2.Dilakukan pemeriksaan PT, aPTT, Fibrinogen, D-Dimer, atau FDP pada keadaan yang

dicurigai perdarahan atau kelainan pembekuan darah.

3.Dapat terjadi hipoproteinemia akibat kebocoran plasma.

4. SGOT/SGPT dapat meningkat.

5.Imunoserologi dilakukan pemeriksaan IgM dan IgG terhadap dengue. IgM terdeteksi

mulai hari ke 3-5 meningkat sampai minggu ke-3, menghilang setelah 60-90 hari. IgG

pada infeksi primer terdeteksi pada hari ke-14, pada infeksi sekunder IgG mulai

terdeteksi hari ke-2. (Suhendro, 2009)

6.Pemeriksaan Anti-NS1 Dengue (Ag NSl) diharapkan memberikan hasil yang lebih

cepat dibandingkan pemeriksaan serologis lainnya karena antigen ini sudah dapat

terdeteksi dalam darah pada hari pertama onset demam. Selain itu pengerjaannya cukup

mudah, praktis dan tidak memerlukan waktu lama. Dengan adanya pemeriksaan Ag NS-

l yang spesifik terdapat pada virus dengue ini diharapkan diagnosis infeksi dengue
sudah dapat ditegakkan lebih dini. Menurut dusaart dkk pada sampel darah infeksi

dengue di Guyana menunjukkan Ag NS-l dapat terdeteksi mulai hari ke-0 (onset

demam) hingga hari ke-9 dalarn jumlah yang cukup tinggi. Pada penelitian ini

didapatkan sensitivitas deteksi Ag NS-l sebesar 88,7% dan 91 % sedangkan spesifisitas

mencapai 100%, dibandingkan terhadap pemeriksaan isolasi virus dan RT-PCR dengan

kontrol sampel darah infeksi non-dengue. Penelitian lainnya di Singapura pemeriksaan

anti-NS1 secara Elisa memberikan sensitivitas sampai 93,3 %. (Sudjana, 2009)
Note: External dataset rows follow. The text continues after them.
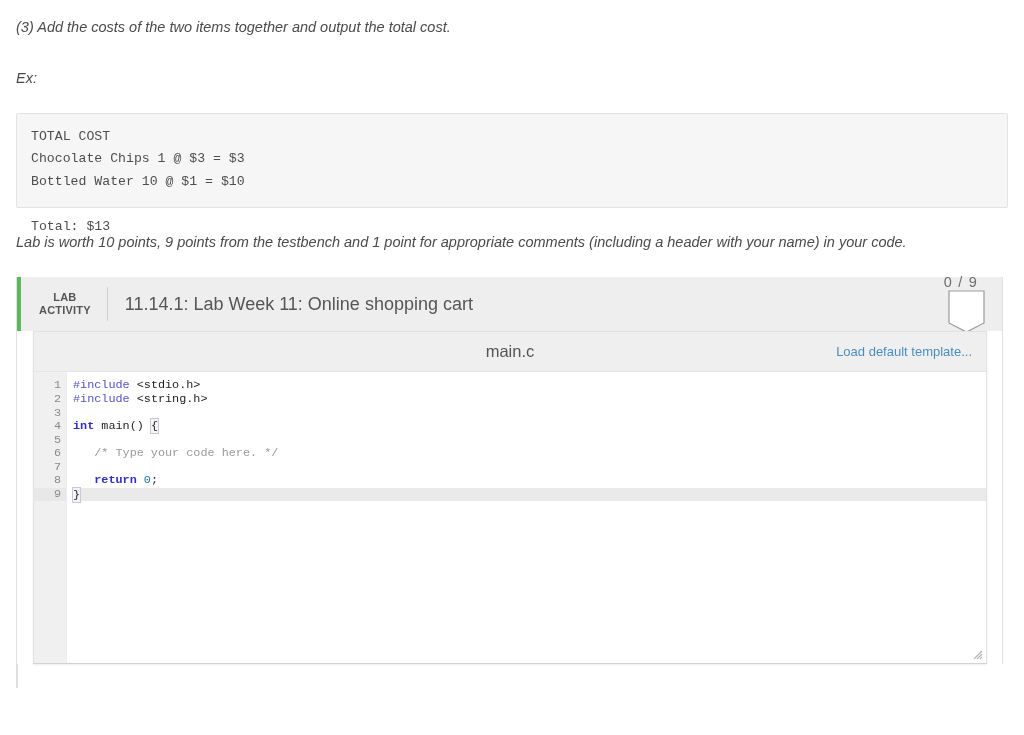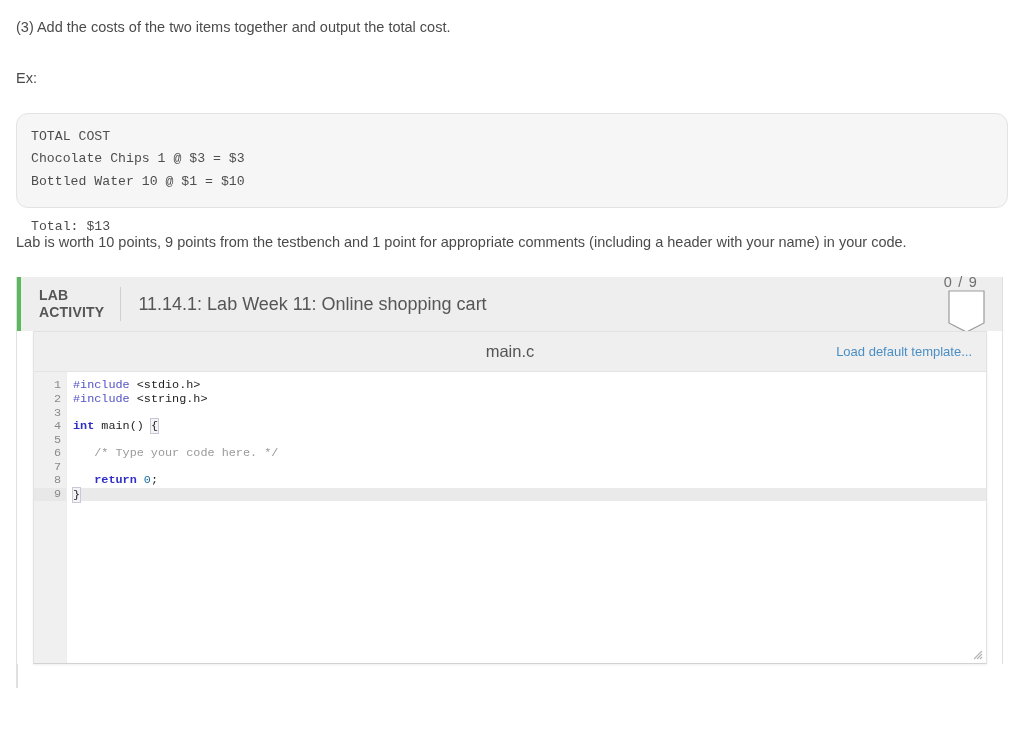--- a/index.html
+++ b/index.html
@@ -29,6 +29,7 @@
     line-height: 1.55;
     color: #4b4b4b;
     margin: 0;
+    font-style: italic;
   }
   #instruction-3 { padding-top: 16px; }
   #ex-label { padding-top: 29px; }

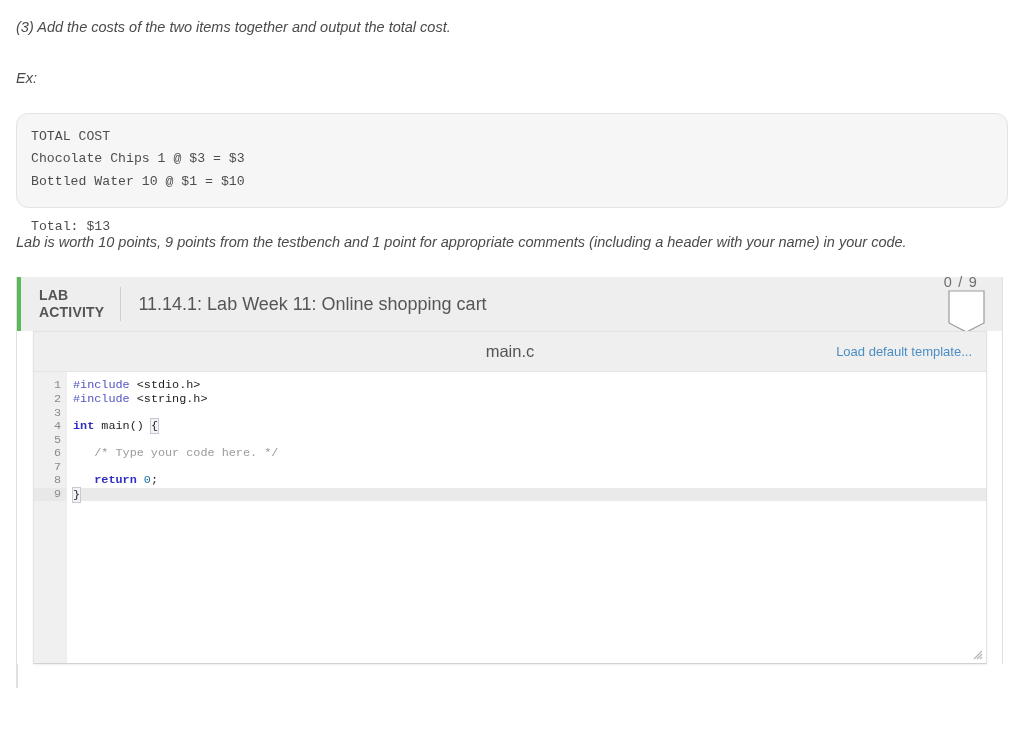--- a/index.html
+++ b/index.html
@@ -38,7 +38,7 @@
     margin-top: 23px;
     border: 1px solid #e3e3e3;
     background: #f6f6f6;
-    border-radius: 12px;
+    border-radius: 2px;
     padding: 12px 14px 14px 14px;
     font-family: "Liberation Mono", "DejaVu Sans Mono", monospace;
     font-size: 13.2px;

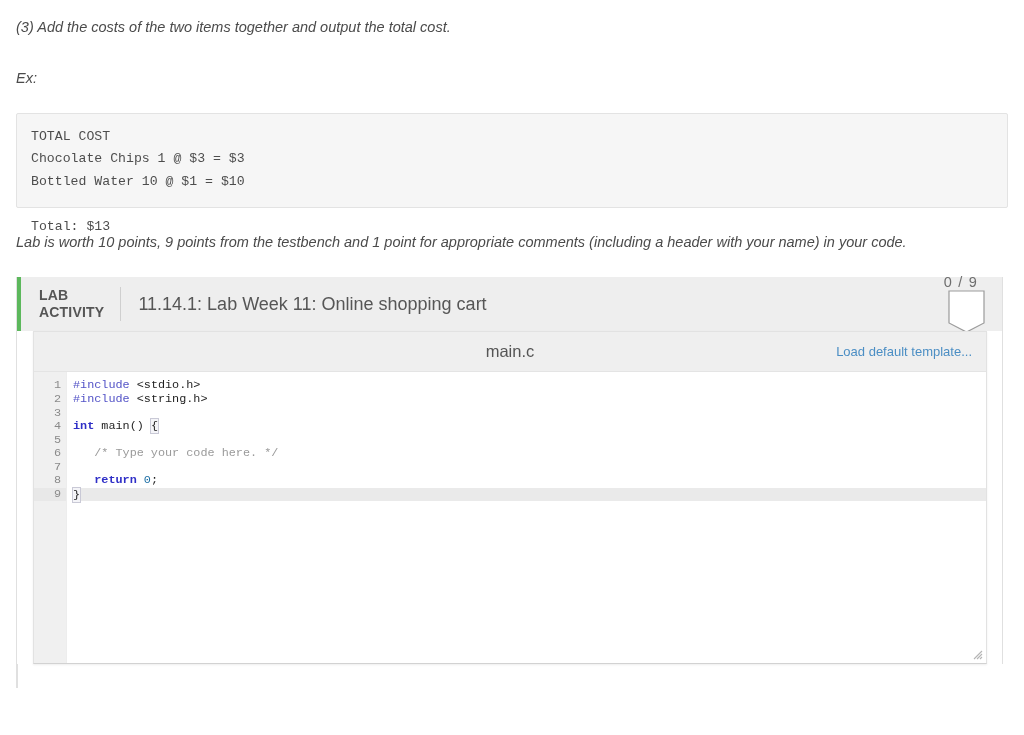--- a/index.html
+++ b/index.html
@@ -78,11 +78,12 @@
   .lab-badge {
     padding-left: 18px;
     padding-right: 16px;
-    font-size: 14px;
+    font-size: 11px;
     font-weight: bold;
     line-height: 1.25;
     color: #555555;
     letter-spacing: 0.2px;
+    text-align: center;
   }
   .lab-divider {
     width: 1px;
7. Pemeriksaan radiologis foto dada didapatkan efusi pleura, terutama pada hemitoraks

kanan tetapi apabila terjadi perembesan plasma yang hebat, efusi pleura dijumpai pada

kedua hemitoraks. Asites dan efusi pleura dapat dideteksi dengan pemeriksaan USG.